Seu talento, agora, é posto à prova em Herege. Na trama, ele interpreta Reed, um homem recluso e aparentemente inofensivo que demonstra interesse em receber a visita de duas missionárias da Igreja de Jesus Cristo dos Santos dos Últimos Dias. Cheias de convicção, as irmãs Paxton (Chloe East) e Barnes (Sophie Thatcher) sobem em suas bicicletas e vão até a casa, onde tentam convertê-lo. Logo ambas se percebem presas como João e Maria. O senhor sorridente, que tanto as questionava sobre os ensinamentos do profeta Joseph Smith, se revela um perigo iminente.

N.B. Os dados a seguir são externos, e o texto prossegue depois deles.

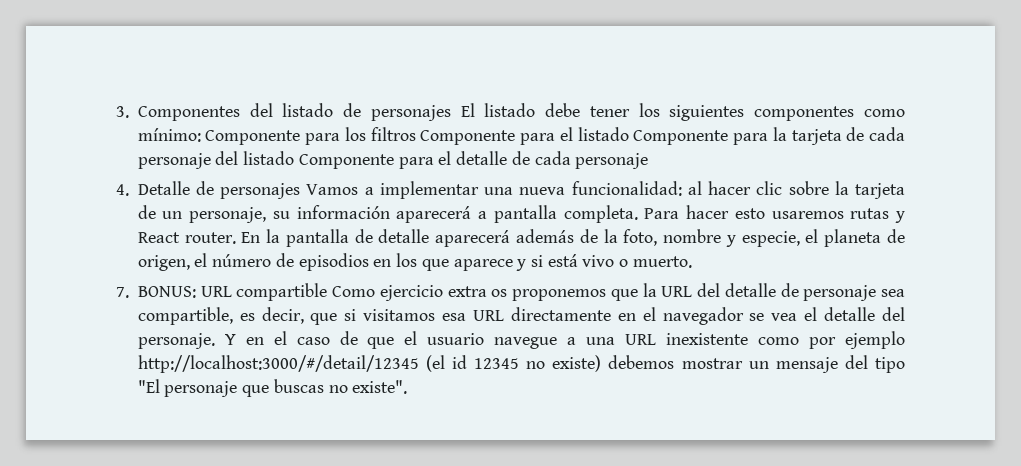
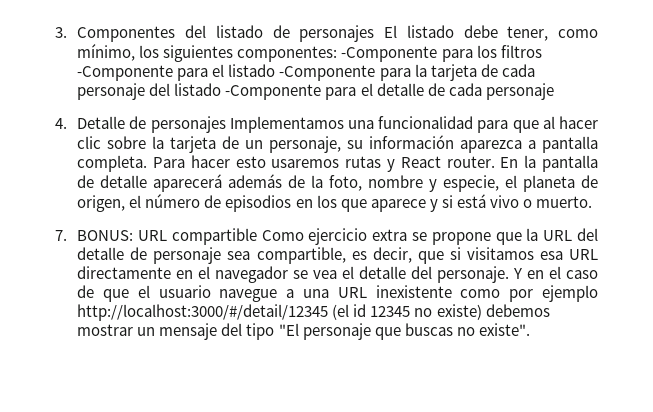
[589,103,906,121] [137,128,301,145] tener los siguientes componentes como mínimo: Componente -> [507,26,598,41] [77,44,438,62] tener, como mínimo, los siguientes componentes: -Componente
[420,130,516,145] Componente -> [77,65,174,81] -Componente
[633,130,729,145] Componente -> [279,65,376,81] -Componente
[298,154,394,169] Componente -> [225,84,322,100] -Componente
[306,181,682,199] Vamos a implementar una nueva funcionalidad: -> [229,116,539,133] Implementamos una funcionalidad para que
[396,206,472,223] aparecerá -> [460,140,523,153] aparezca
[491,289,606,301] os proponemos -> [412,232,491,245] se propone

O roteiro de suspense é cheio de citações do universo pop. Em determinado ponto, ao explicar para as “visitantes” que as religiões são derivações da busca por controle humano, Reed cita o processo de plágio movido pela banda The Hollies contra o Radiohead por causa da canção Creep, de 1993. A temática densa do filme se dissolve no senso de humor do ator — e também no incontornável charme que fez dele uma estrela mundial.
Nos últimos tempos, Grant já vinha investindo pesado em filmes nos quais poderia exibir sua versatilidade. Foi o vilão do infantil Paddington 2, experimentou o universo da fantasia interpretando um homem para lá de patético em Dungeons & Dragons: Honra entre Rebeldes e se pintou de laranja para encarnar um Oompa Loompa no musical Wonka. Esses filmes foram passos ousados na carreira, mas resultaram em saldo bastante positivo. Paddington 2 lhe rendeu uma indicação ao Bafta, o Oscar inglês. Em Dungeons & Dragons, contribuiu para a diversão, e o embaraçoso papel de Oompa Loompa pareceu talhado para ele: nessa versão, o personagem da A Fantástica Fábrica de Chocolate é um homenzinho ardiloso, mal-humorado e sempre pronto a tirar o protagonista do sério. Em Herege, o ex-galã agora mostra que é capaz também de fazer as plateias temê-lo e até mesmo odiá-lo. Uma virada assombrosa.